Exercise aim.
Every record must be copied exactly, from first line to last.

Data for this task.
########################################

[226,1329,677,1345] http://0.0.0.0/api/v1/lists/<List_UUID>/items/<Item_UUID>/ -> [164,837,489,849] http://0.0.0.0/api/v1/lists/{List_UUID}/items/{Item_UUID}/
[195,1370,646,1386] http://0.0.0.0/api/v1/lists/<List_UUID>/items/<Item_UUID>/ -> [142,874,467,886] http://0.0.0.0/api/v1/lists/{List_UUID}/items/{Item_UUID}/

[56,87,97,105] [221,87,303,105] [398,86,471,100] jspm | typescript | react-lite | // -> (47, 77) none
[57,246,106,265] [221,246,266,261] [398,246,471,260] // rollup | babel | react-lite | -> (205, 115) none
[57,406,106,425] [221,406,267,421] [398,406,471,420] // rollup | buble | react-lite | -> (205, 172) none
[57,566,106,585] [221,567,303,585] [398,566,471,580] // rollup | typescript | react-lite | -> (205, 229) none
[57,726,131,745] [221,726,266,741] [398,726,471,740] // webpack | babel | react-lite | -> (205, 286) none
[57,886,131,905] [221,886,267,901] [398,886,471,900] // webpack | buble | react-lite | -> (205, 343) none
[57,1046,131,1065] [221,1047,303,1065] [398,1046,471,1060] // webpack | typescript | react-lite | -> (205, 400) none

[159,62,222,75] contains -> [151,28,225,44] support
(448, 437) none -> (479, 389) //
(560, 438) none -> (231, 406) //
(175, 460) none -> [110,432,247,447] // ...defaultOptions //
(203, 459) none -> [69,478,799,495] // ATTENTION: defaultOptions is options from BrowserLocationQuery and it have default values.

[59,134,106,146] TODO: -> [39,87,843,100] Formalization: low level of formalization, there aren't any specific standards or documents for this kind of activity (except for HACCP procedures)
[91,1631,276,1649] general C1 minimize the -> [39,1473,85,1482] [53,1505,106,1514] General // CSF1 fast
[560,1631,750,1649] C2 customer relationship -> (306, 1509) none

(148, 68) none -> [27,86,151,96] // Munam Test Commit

########################################

The answer.
[226,1329,677,1345] http://0.0.0.0/api/v1/lists/<List_UUID>/items/<Item_UUID>/ -> [164,837,489,849] http://0.0.0.0/api/v1/lists/{List_UUID}/items/{Item_UUID}/
[195,1370,646,1386] http://0.0.0.0/api/v1/lists/<List_UUID>/items/<Item_UUID>/ -> [142,874,467,886] http://0.0.0.0/api/v1/lists/{List_UUID}/items/{Item_UUID}/

[56,87,97,105] [221,87,303,105] [398,86,471,100] jspm | typescript | react-lite | // -> (47, 77) none
[57,246,106,265] [221,246,266,261] [398,246,471,260] // rollup | babel | react-lite | -> (205, 115) none
[57,406,106,425] [221,406,267,421] [398,406,471,420] // rollup | buble | react-lite | -> (205, 172) none
[57,566,106,585] [221,567,303,585] [398,566,471,580] // rollup | typescript | react-lite | -> (205, 229) none
[57,726,131,745] [221,726,266,741] [398,726,471,740] // webpack | babel | react-lite | -> (205, 286) none
[57,886,131,905] [221,886,267,901] [398,886,471,900] // webpack | buble | react-lite | -> (205, 343) none
[57,1046,131,1065] [221,1047,303,1065] [398,1046,471,1060] // webpack | typescript | react-lite | -> (205, 400) none

[159,62,222,75] contains -> [151,28,225,44] support
(448, 437) none -> (479, 389) //
(560, 438) none -> (231, 406) //
(175, 460) none -> [110,432,247,447] // ...defaultOptions //
(203, 459) none -> [69,478,799,495] // ATTENTION: defaultOptions is options from BrowserLocationQuery and it have default values.

[59,134,106,146] TODO: -> [39,87,843,100] Formalization: low level of formalization, there aren't any specific standards or documents for this kind of activity (except for HACCP procedures)
[91,1631,276,1649] general C1 minimize the -> [39,1473,85,1482] [53,1505,106,1514] General // CSF1 fast
[560,1631,750,1649] C2 customer relationship -> (306, 1509) none

(148, 68) none -> [27,86,151,96] // Munam Test Commit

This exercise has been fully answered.